Flash on our eyeballs lurid bars
To beam them with air-fires cold!
The blowing dingles soak with light,
The purple coppice hang with blaze;
But where we stand a meeker white
Bloom on us thro' the hill's soft haze,
For Oriana stars the night!
Float from the East, O silver world,
Unto the ocean of the West;
And the foam-sparkles upward hurled,
That fringe the twilight's surging crest,
Snatch up and gather 'round thy brow
In lustrous twine of rosy heat,
And rain on us its starry glow,—
O fragment of the evetide's sheet,—
And Oriana's eyes o'erflow.
O courting cricket, with thy pipe
Now shrill true love thro' the warm grain
O feathered buds, that nodding stripe
The blue glen's night, sigh love again!
Thou glimmering bird, that aye doth wail
From some wind-wavered branch of snow,
Sweep down the moonlit, hay-sweet dale
Thy bubbled anguish, swooning low,
For Oriana walks the vale!
The moon comes sowing all the eve
With myriad star-grains of her light;
The torrent on the crag doth grieve;
The glittering lake is smooth with night.

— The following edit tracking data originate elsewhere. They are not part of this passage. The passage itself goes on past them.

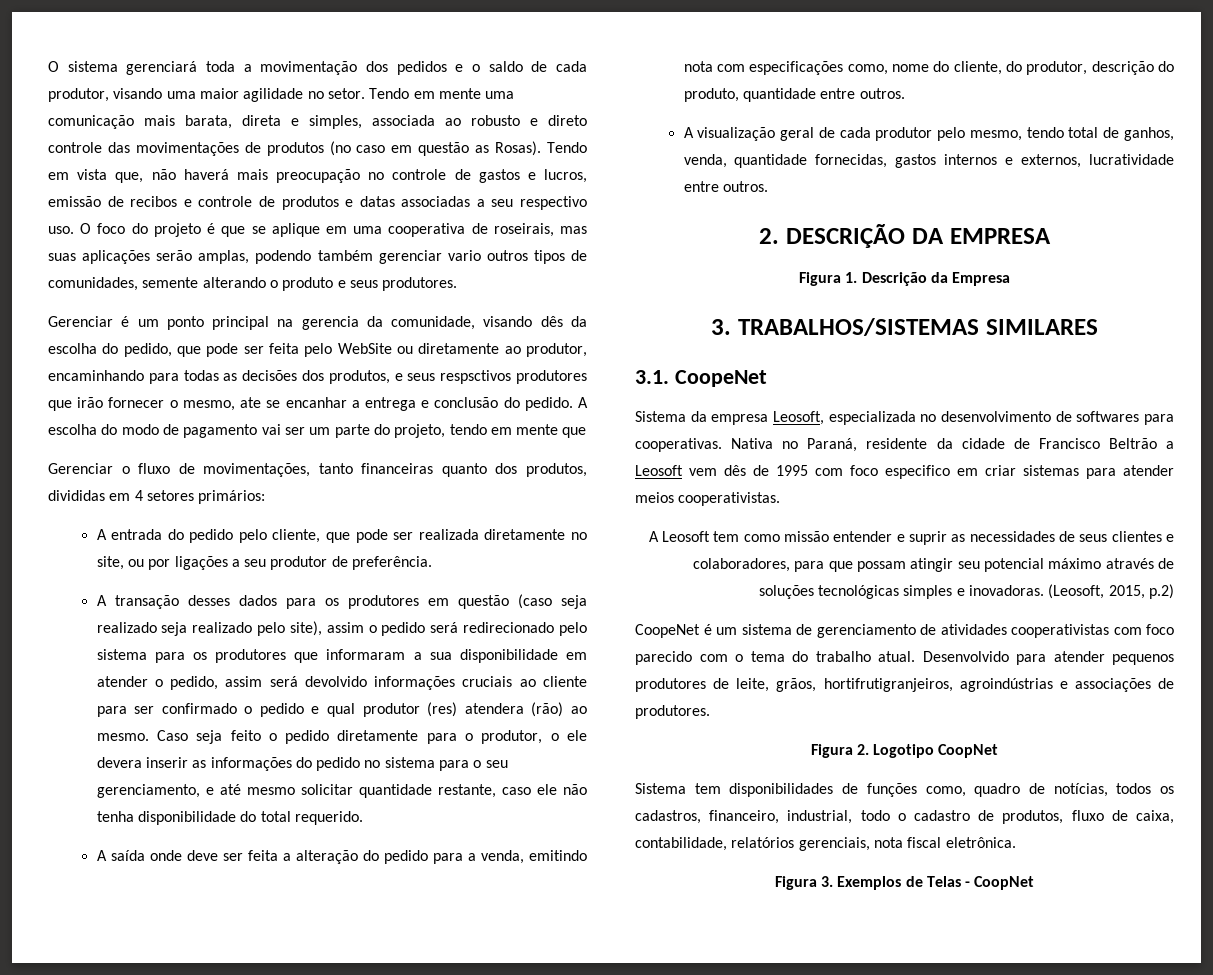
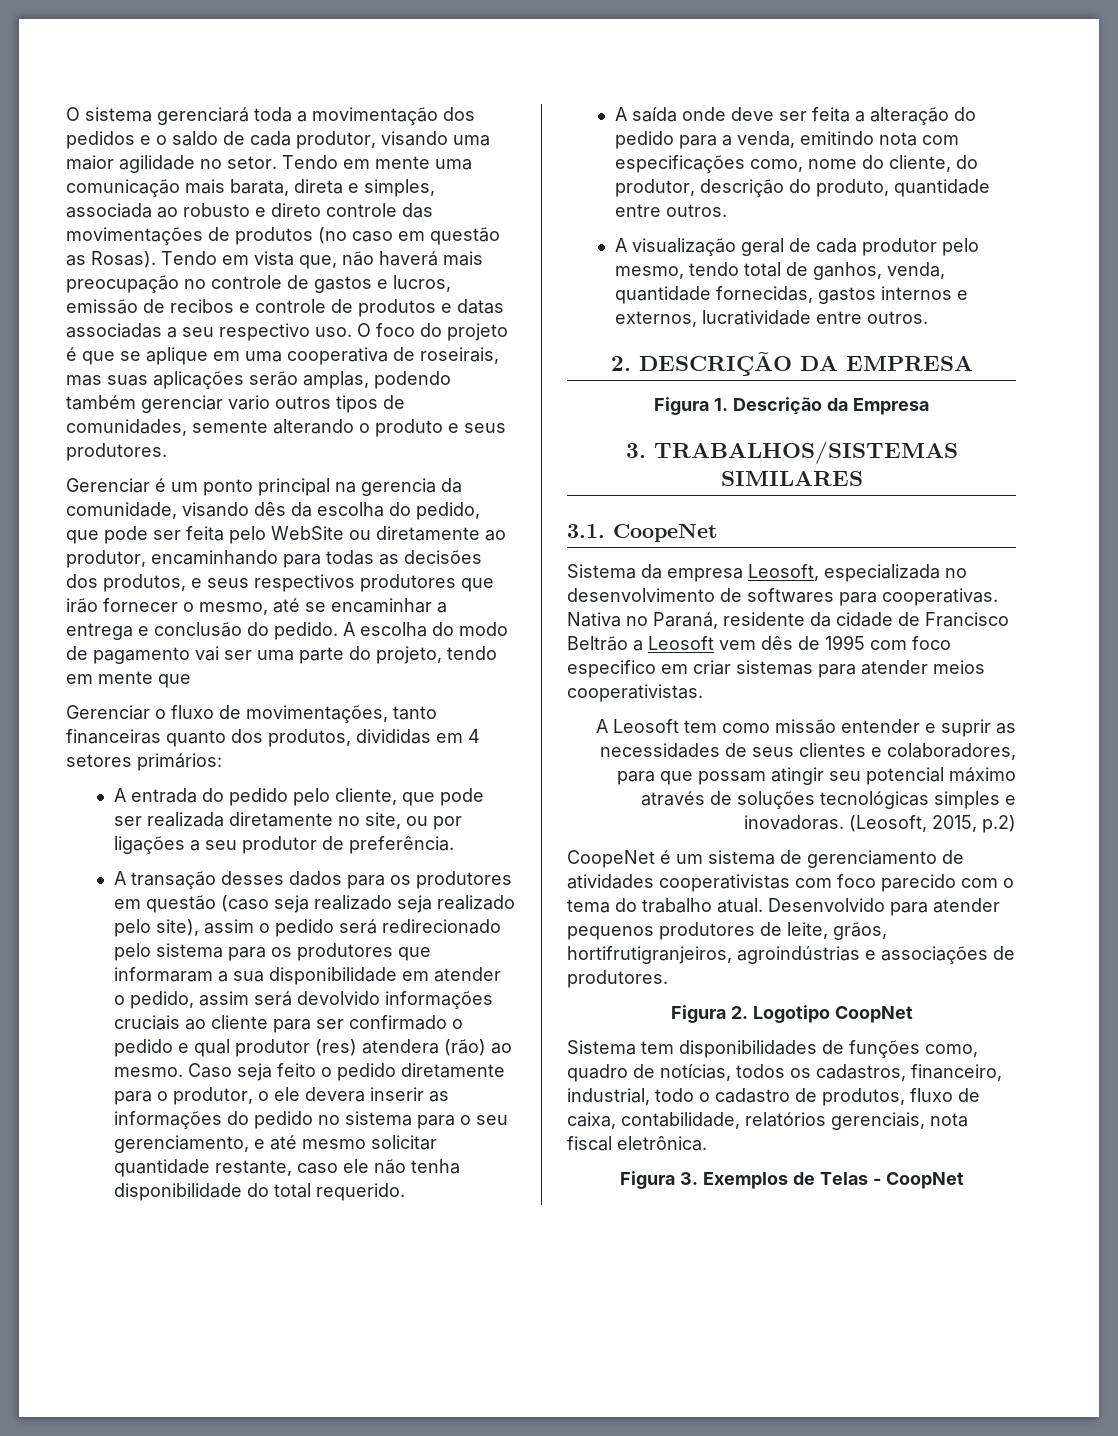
- Gerenciar é um ponto principal na gerencia da comunidade, visando dês da escolha do pedido, que pode ser feita pelo WebSite ou diretamente ao produtor, encaminhando para todas as decisões dos produtos, e seus respsctivos produtores que irão fornecer o mesmo, ate se encanhar a entrega e conclusão do pedido.
+ Gerenciar é um ponto principal na gerencia da comunidade, visando dês da escolha do pedido, que pode ser feita pelo WebSite ou diretamente ao produtor, encaminhando para todas as decisões dos produtos, e seus respectivos produtores que irão fornecer o mesmo, até se encaminhar a entrega e conclusão do pedido.
- A escolha do modo de pagamento vai ser um parte do projeto, tendo em mente que
+ A escolha do modo de pagamento vai ser uma parte do projeto, tendo em mente que

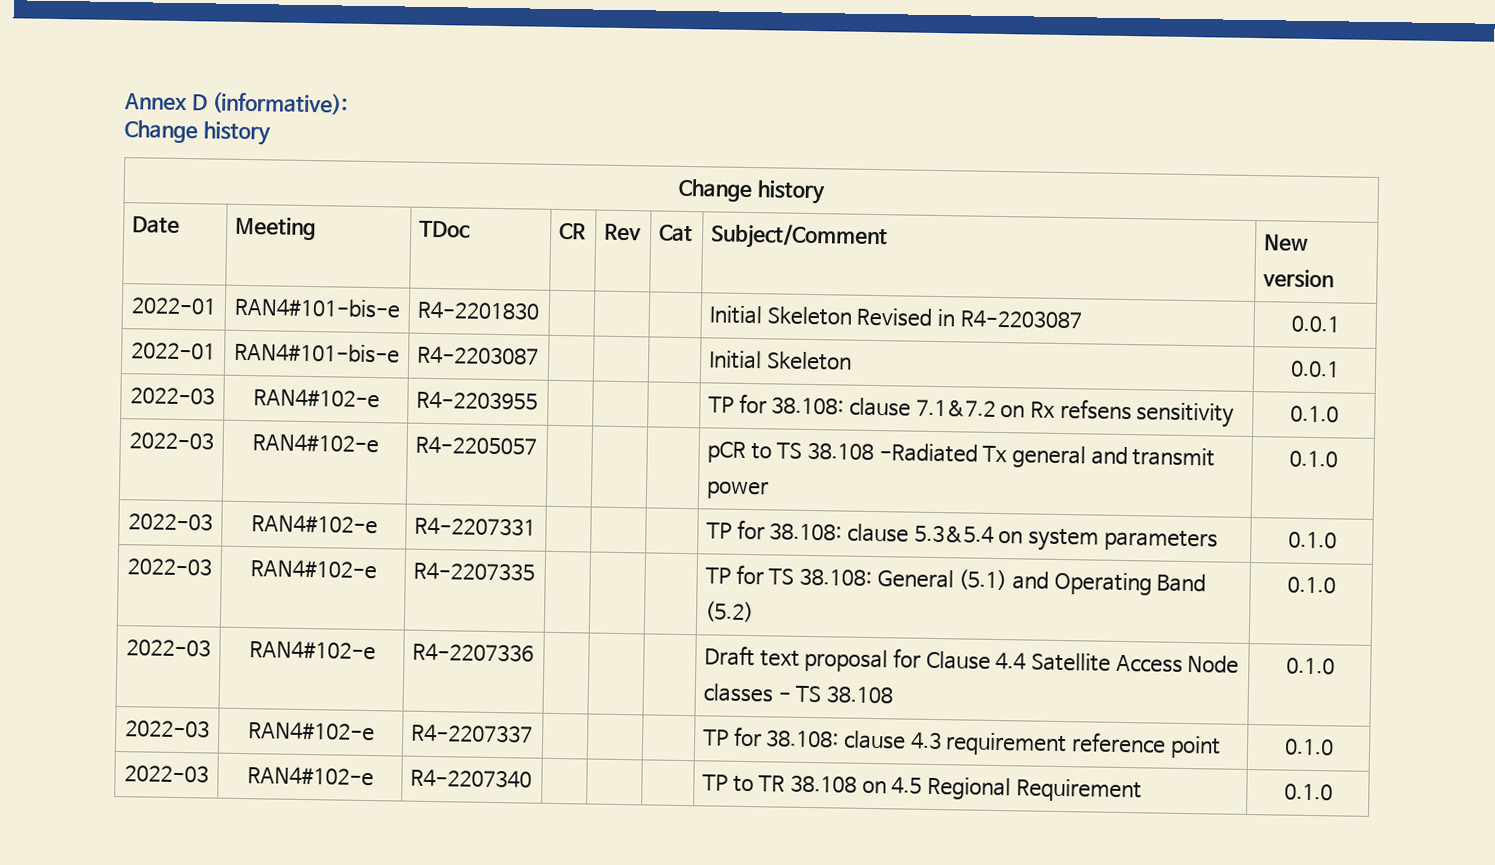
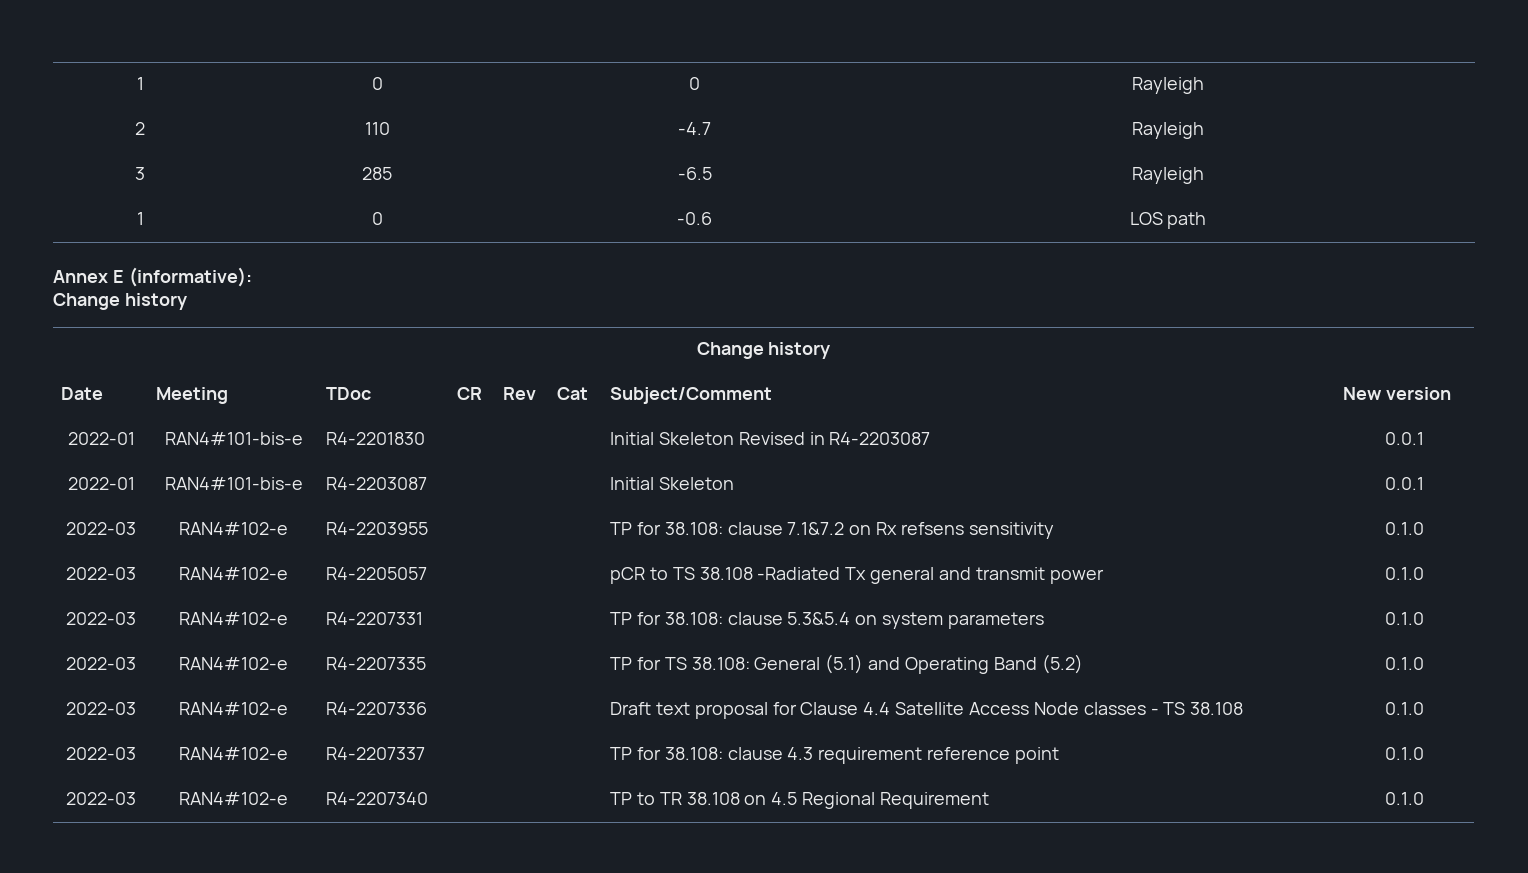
- Annex D (informative):
+ 1 | 0 | 0 | Rayleigh
+ 2 | 110 | -4.7 | Rayleigh
+ 3 | 285 | -6.5 | Rayleigh
+ 1 | 0 | -0.6 | LOS path
+ Annex E (informative):

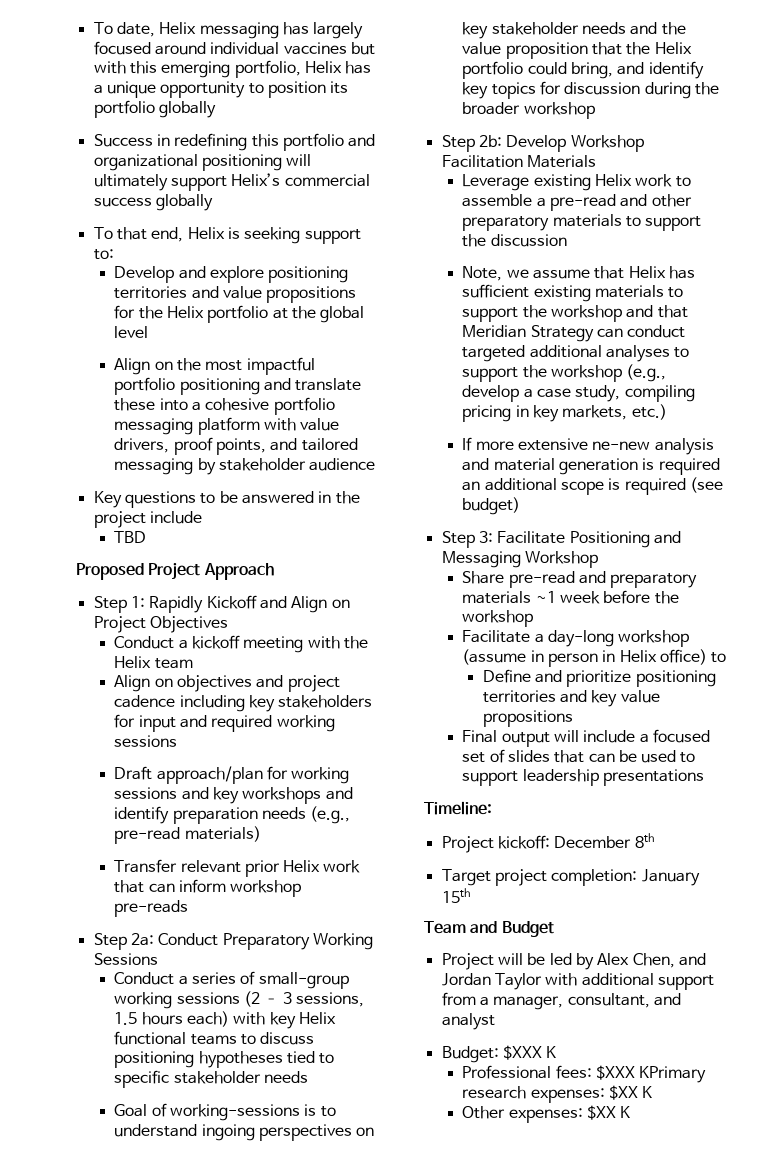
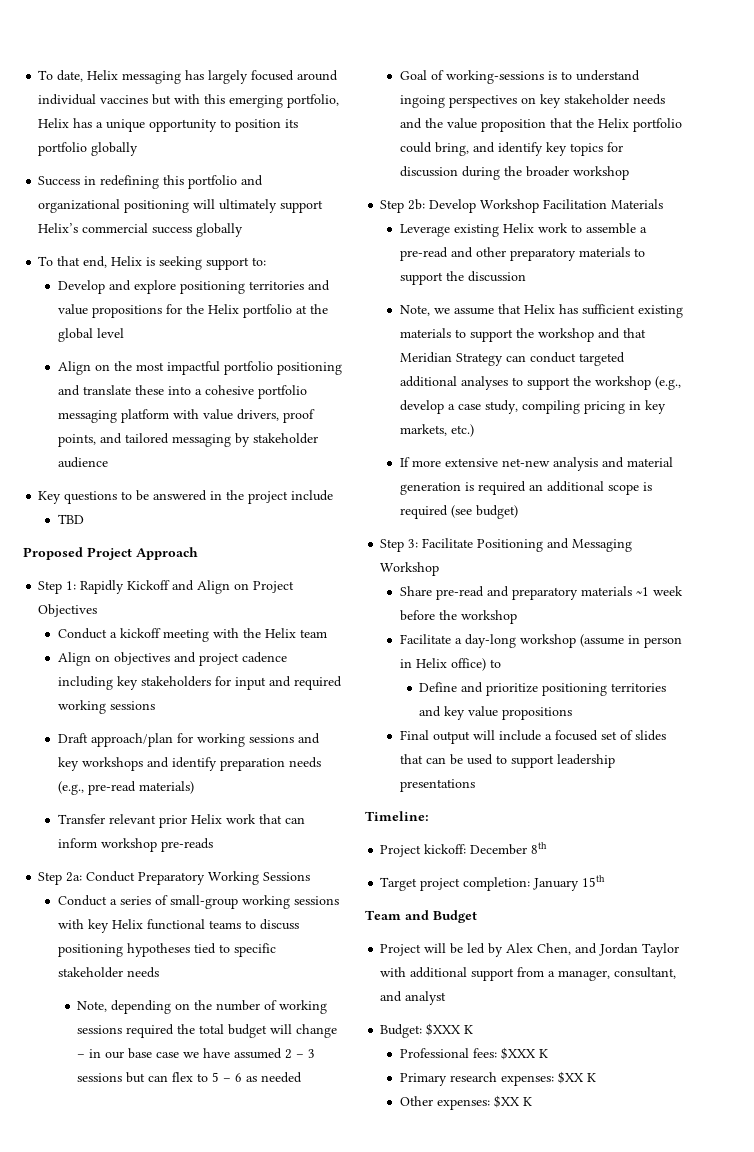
- Conduct a series of small-group working sessions (2 – 3 sessions, 1.5 hours each) with key Helix functional teams to discuss positioning hypotheses tied to specific stakeholder needs
+ Conduct a series of small-group working sessions with key Helix functional teams to discuss positioning hypotheses tied to specific stakeholder needs
+ Note, depending on the number of working sessions required the total budget will change – in our base case we have assumed 2 – 3 sessions but can flex to 5 – 6 as needed
- If more extensive ne-new analysis and material generation is required an additional scope is required (see budget)
+ If more extensive net-new analysis and material generation is required an additional scope is required (see budget)
- Professional fees: $XXX KPrimary research expenses: $XX K
+ Professional fees: $XXX K
+ Primary research expenses: $XX K

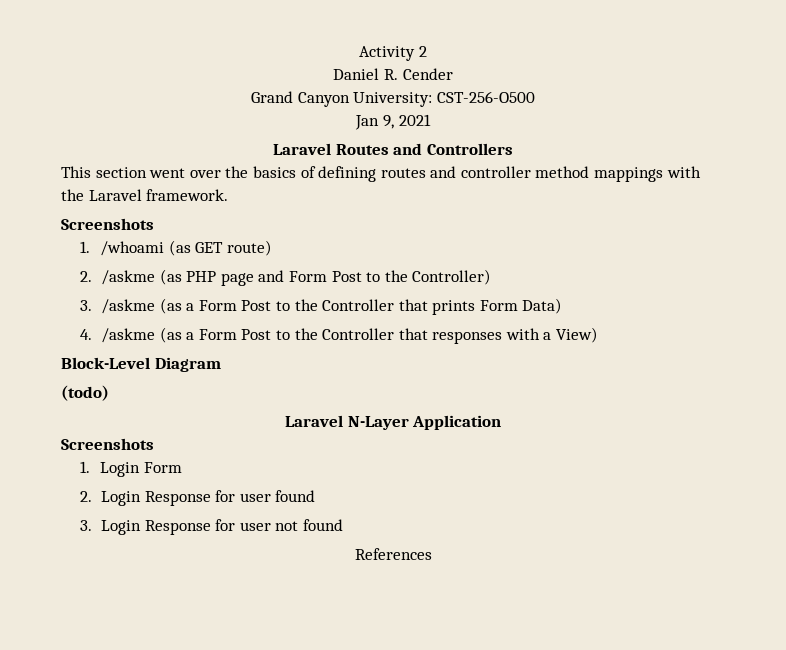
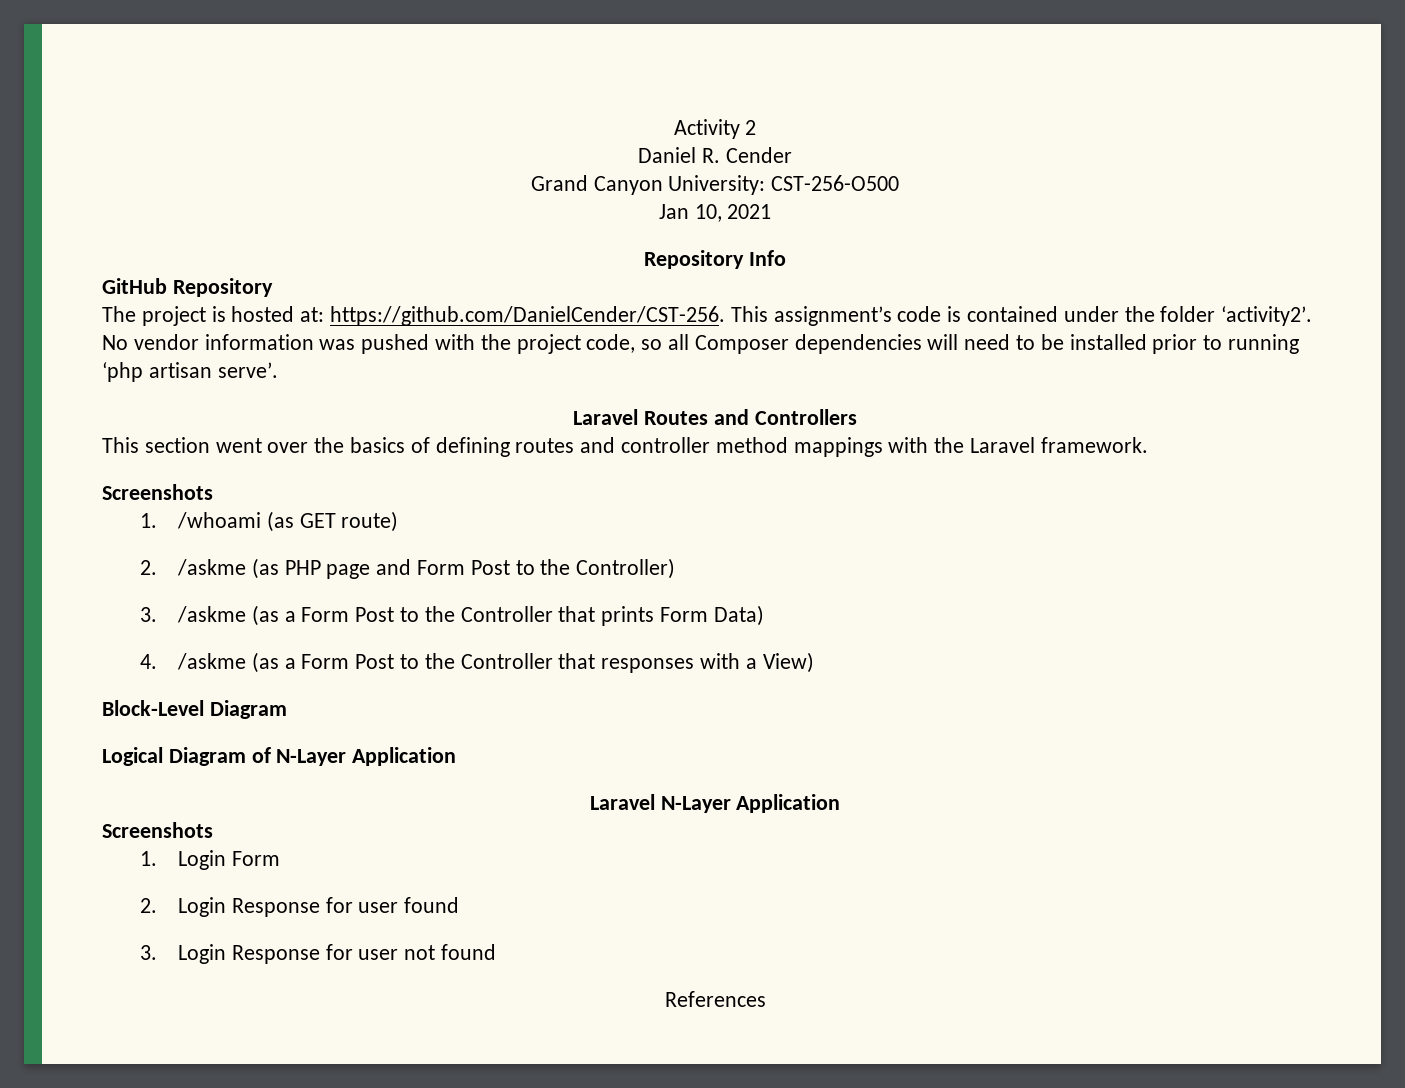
- Jan 9, 2021
+ Jan 10, 2021
+ Repository Info
+ GitHub Repository
+ The project is hosted at: https://github.com/DanielCender/CST-256. This assignment’s code is contained under the folder ‘activity2’. No vendor information was pushed with the project code, so all Composer dependencies will need to be installed prior to running ‘php artisan serve’.
- (todo)
+ Logical Diagram of N-Layer Application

O mellow lights that o'er us slide,
O wrinkled woods that ridge the steep,
O bearded stems that billowing glide,
With laughing night-dews happy weep,
For Oriana'll be my bride!
THE IDEAL.
Thee have I seen in some waste Arden old,
A white-browed maiden by a foaming stream,
With eyes profound and looks like threaded gold,
And features like a dream.
Upon thy wrist the jessied falcon fleet,
A silver poniard chased with imageries
Hung at a buckled belt, while at thy feet
The gasping heron dies.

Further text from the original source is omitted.